The Intriguing Science Behind Blue Eyes

There is a very special set of physics at play here, and blue eyes obtain their color in the same way as the sky and water.

There is an intriguing set of physics behind blue eyes.
Tiplyashina Evgeniya / Shutterstock

There is a very special set of physics at play here, and blue eyes obtain their color in the same way as the sky and water.

If you think people have blue eyes because of pigmented cells, guess again. The truth behind why we have blue eyes is much more fascinating and complex and there is a very special set of physics at play here.

The iris is the area of your eyes which displays its color and there are two different layers of the iris which are known as the stroma and the epithelium. The stroma part of the iris is constructed of collagen fibers which technically have no color to them while the epithelium is the layer of your eye which allows colored specks to stand out and shine through.

The stroma itself may hold deposits of collagen and it can also hold melanin created by specific cells called melanocytes, and it is these two aspects of your eyes that determine its color.

If your eyes are brown, your body has achieved this because you hold a large amount of melanin in the stroma of your iris, which creates an absorbing effect upon the light making its way into your eyes. If you’ve got green eyes, you only have very small amounts of melanin in your stroma, but won’t have anything in the way of collagen deposits either.

What makes blue eyes so very special is that not only are they missing collagen deposits, but they also have absolutely no color at all in their stroma, nor is there any pigment to speak of.
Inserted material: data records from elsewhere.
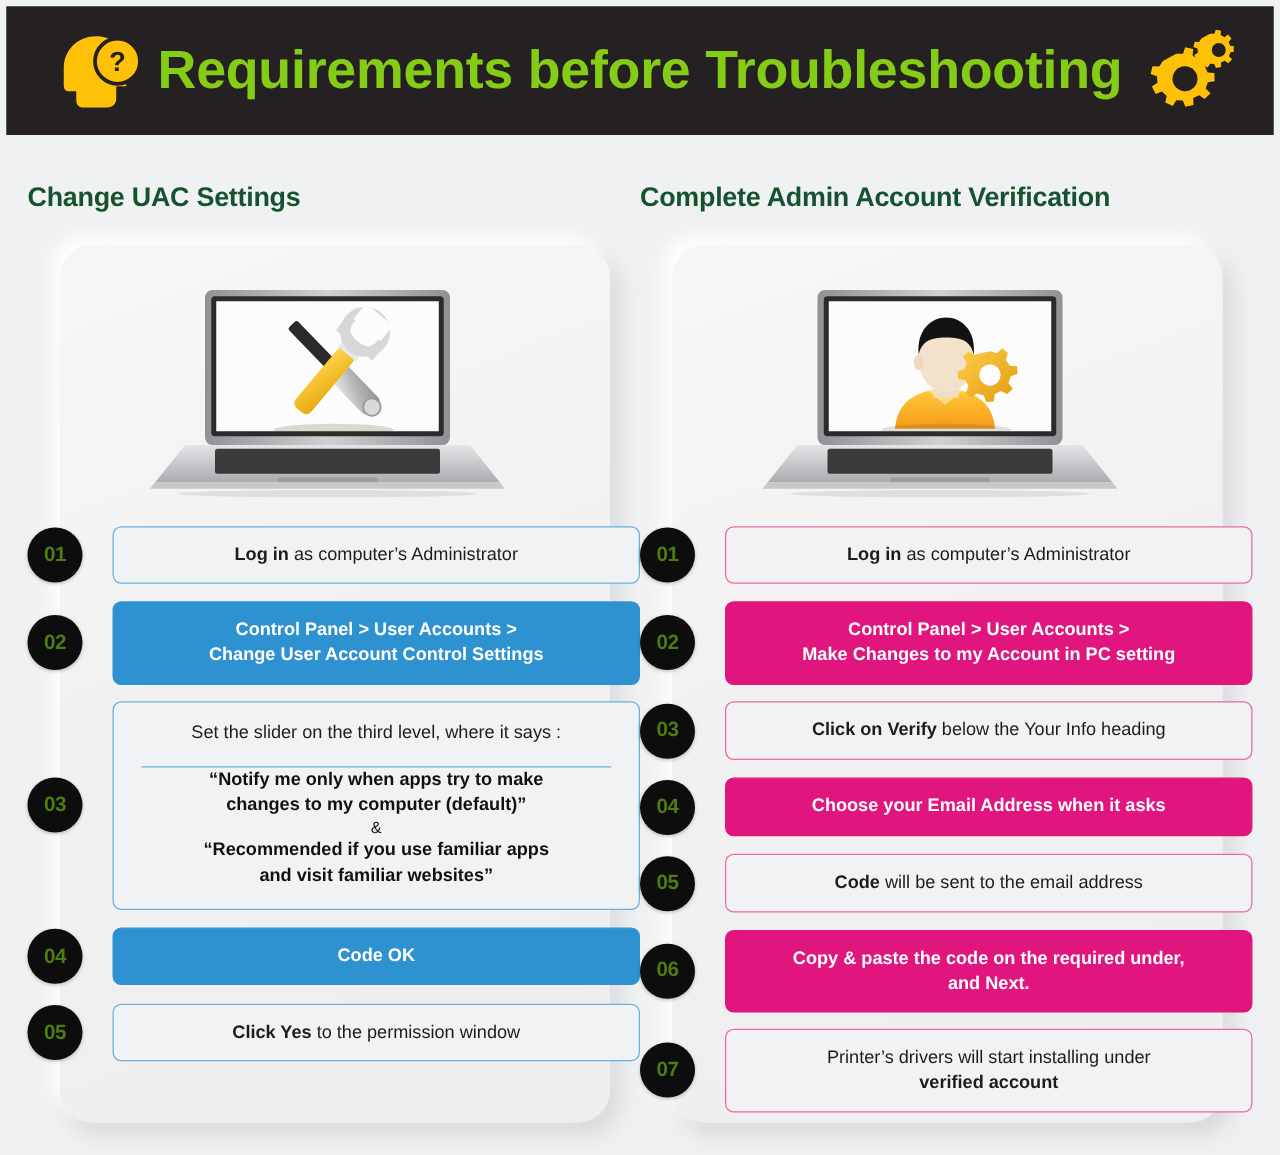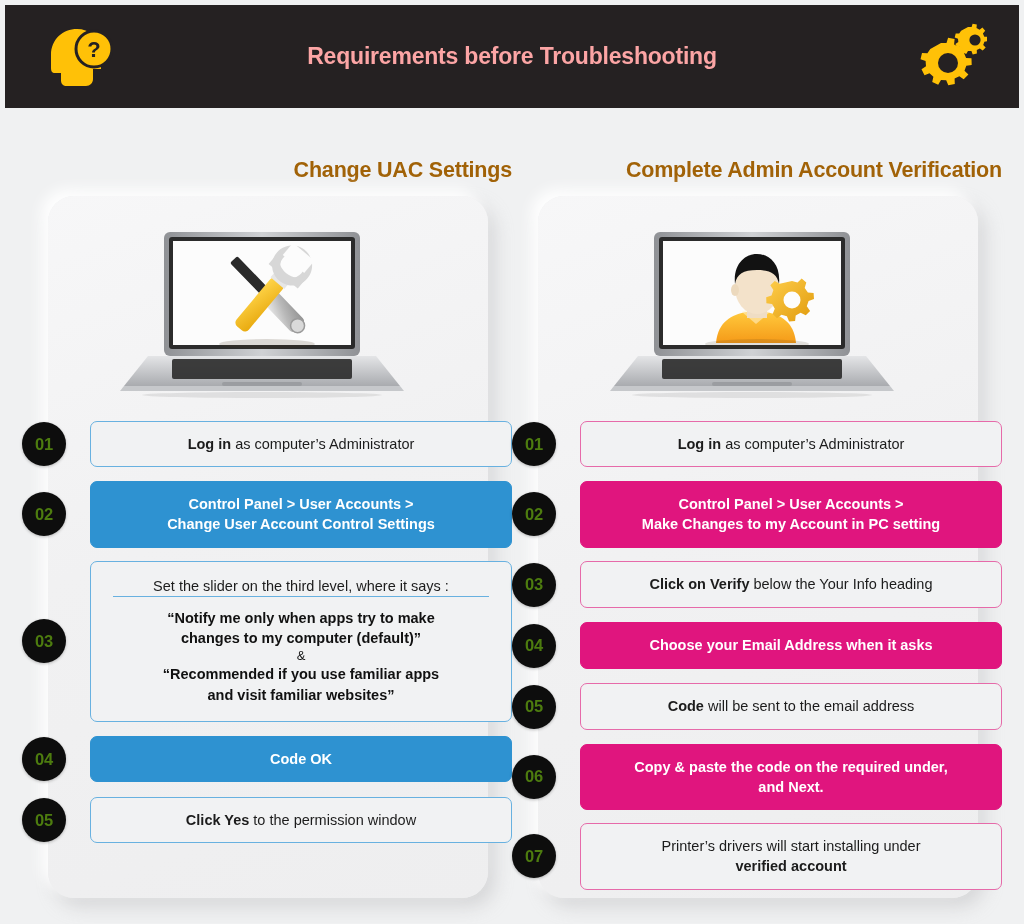"Requirements before Troubleshooting" .header-title { color: #fca5a5 -> #84cc16; font-size: 23px -> 43px }
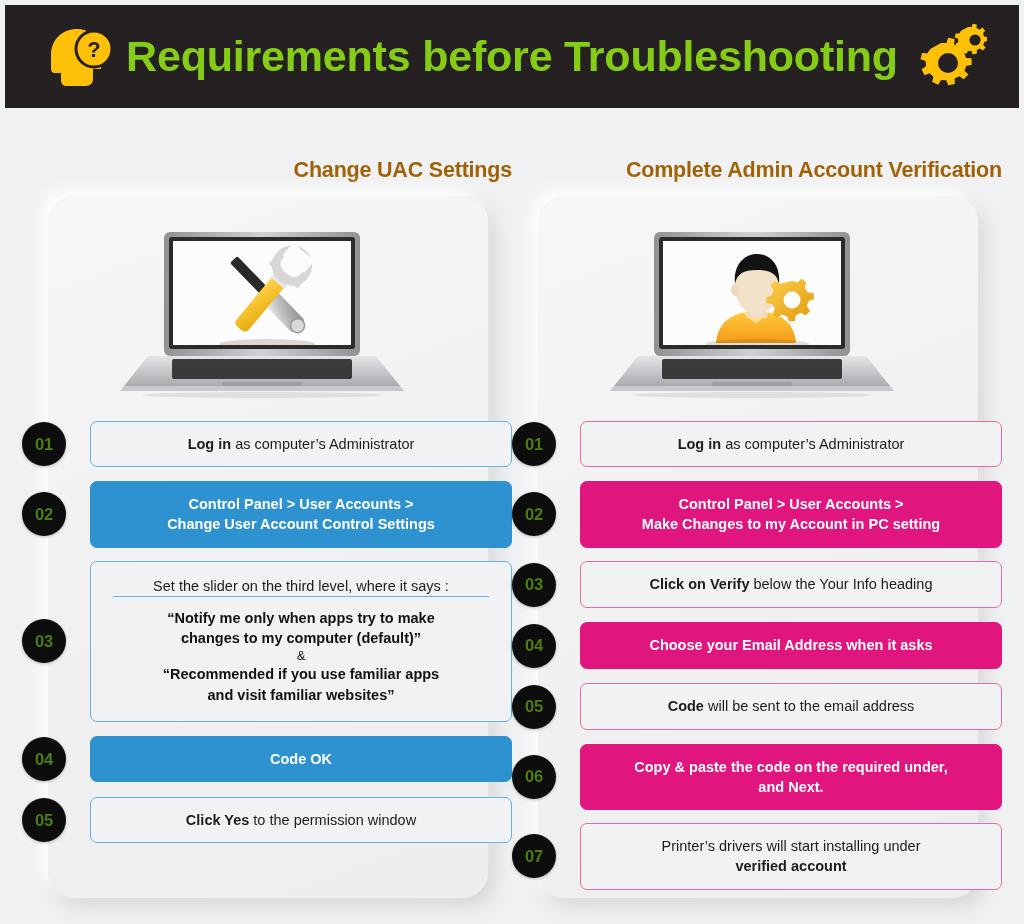"Change UAC Settings" .col-heading { color: #a16207 -> #14532d; margin-top: 50px -> 38px; text-align: right -> left }
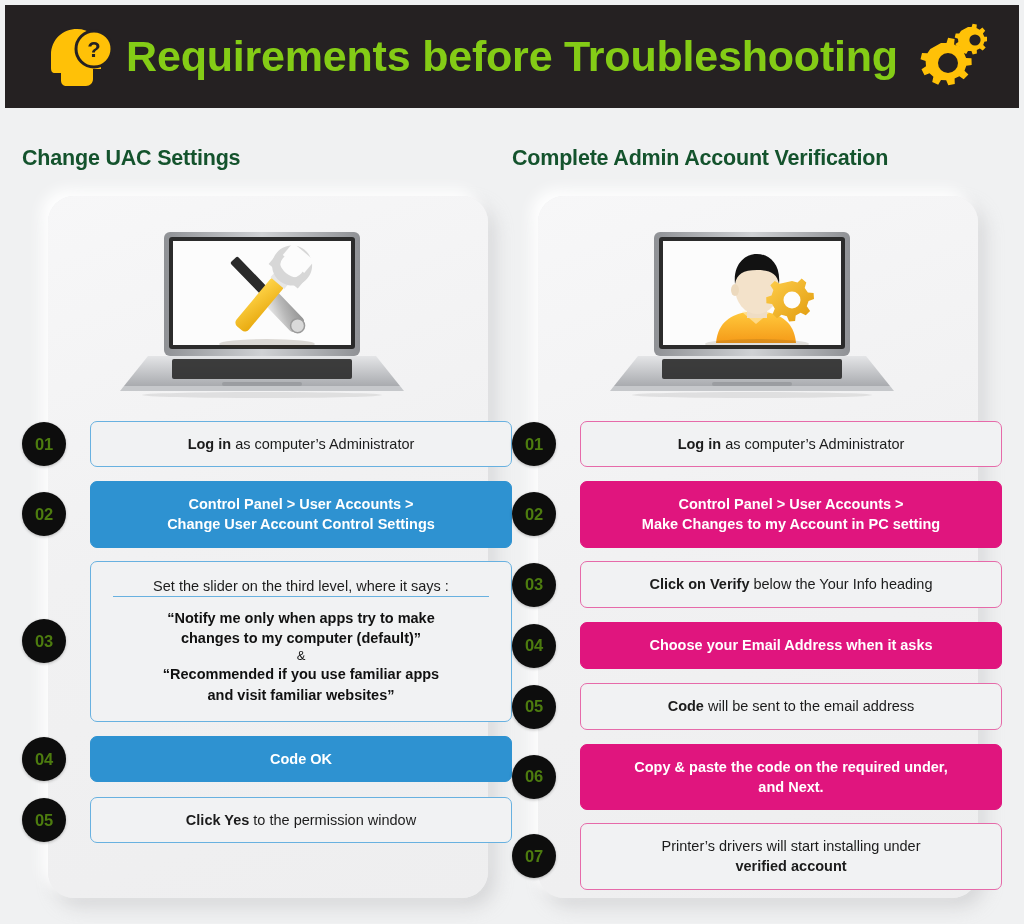"Set the slider on the" .tall-lead { margin-bottom: 11px -> none; padding-bottom: 0 -> 17px }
The physics behind this means that when the light is captured by these eyes the light then gets tossed back out into the atmosphere, something known as Willis–Tyndall scattering, which is what gives them their blue look, according to Science Alert.
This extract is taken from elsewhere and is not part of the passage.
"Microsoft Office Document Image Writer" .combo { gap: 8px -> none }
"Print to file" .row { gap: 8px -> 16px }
In other words, blue eyes aren’t technically really even blue, at least as defined by a solid and specific color. Their color is entirely dependent upon the light that is present at the time. This is something that is known as structural coloration, and it is also interestingly how butterflies get their coloring.

Blue eyes obtain their look and color just like the skies and water do, as the American Academy of Ophthalmology explain, which is why lovelorn writers who compare their beloved’s eyes to the bright blue skies and the emboldened, stormy seas are closer to the truth than they could probably ever imagine.